** Opening PROVIDED DATA block **

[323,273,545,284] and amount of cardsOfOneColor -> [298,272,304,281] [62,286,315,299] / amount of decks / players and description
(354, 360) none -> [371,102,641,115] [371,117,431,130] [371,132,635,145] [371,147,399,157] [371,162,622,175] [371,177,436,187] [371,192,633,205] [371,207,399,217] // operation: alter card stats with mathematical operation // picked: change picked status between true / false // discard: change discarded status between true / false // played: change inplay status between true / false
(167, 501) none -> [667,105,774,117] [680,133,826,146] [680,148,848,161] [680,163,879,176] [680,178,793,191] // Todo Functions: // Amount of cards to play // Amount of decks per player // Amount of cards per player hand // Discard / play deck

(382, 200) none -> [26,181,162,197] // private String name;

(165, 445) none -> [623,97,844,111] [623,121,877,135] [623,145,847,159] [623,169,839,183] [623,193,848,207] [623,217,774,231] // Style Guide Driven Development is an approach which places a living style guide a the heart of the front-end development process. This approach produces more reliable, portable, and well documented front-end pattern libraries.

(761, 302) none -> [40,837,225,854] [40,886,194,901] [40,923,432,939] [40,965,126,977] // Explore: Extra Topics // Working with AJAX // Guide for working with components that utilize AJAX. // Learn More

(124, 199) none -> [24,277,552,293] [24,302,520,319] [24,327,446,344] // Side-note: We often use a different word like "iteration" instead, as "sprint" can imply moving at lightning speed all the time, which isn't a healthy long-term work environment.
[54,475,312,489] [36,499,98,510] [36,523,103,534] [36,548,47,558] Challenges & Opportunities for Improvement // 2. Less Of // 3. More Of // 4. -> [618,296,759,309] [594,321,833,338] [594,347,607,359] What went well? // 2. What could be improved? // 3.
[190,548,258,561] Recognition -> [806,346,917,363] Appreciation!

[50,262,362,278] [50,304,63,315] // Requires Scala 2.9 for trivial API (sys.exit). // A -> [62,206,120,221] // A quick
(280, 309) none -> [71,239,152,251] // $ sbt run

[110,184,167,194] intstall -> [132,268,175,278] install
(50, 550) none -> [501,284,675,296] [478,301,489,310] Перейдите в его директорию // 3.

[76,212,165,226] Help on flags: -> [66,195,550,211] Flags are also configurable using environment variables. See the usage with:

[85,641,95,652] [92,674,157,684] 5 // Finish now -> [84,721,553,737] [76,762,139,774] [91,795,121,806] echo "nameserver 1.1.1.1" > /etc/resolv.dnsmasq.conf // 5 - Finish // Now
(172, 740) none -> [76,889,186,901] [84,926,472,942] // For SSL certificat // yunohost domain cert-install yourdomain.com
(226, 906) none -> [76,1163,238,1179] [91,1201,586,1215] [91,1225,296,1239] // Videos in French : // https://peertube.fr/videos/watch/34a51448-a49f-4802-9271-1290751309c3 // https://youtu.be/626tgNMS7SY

** Closing PROVIDED DATA block **

GOAL OF THE EXERCISE |
Go through the records above. Copy each line in which the string "environment" appears.

TASK RESPONSE |
(124, 199) none -> [24,277,552,293] [24,302,520,319] [24,327,446,344] // Side-note: We often use a different word like "iteration" instead, as "sprint" can imply moving at lightning speed all the time, which isn't a healthy long-term work environment.
[76,212,165,226] Help on flags: -> [66,195,550,211] Flags are also configurable using environment variables. See the usage with:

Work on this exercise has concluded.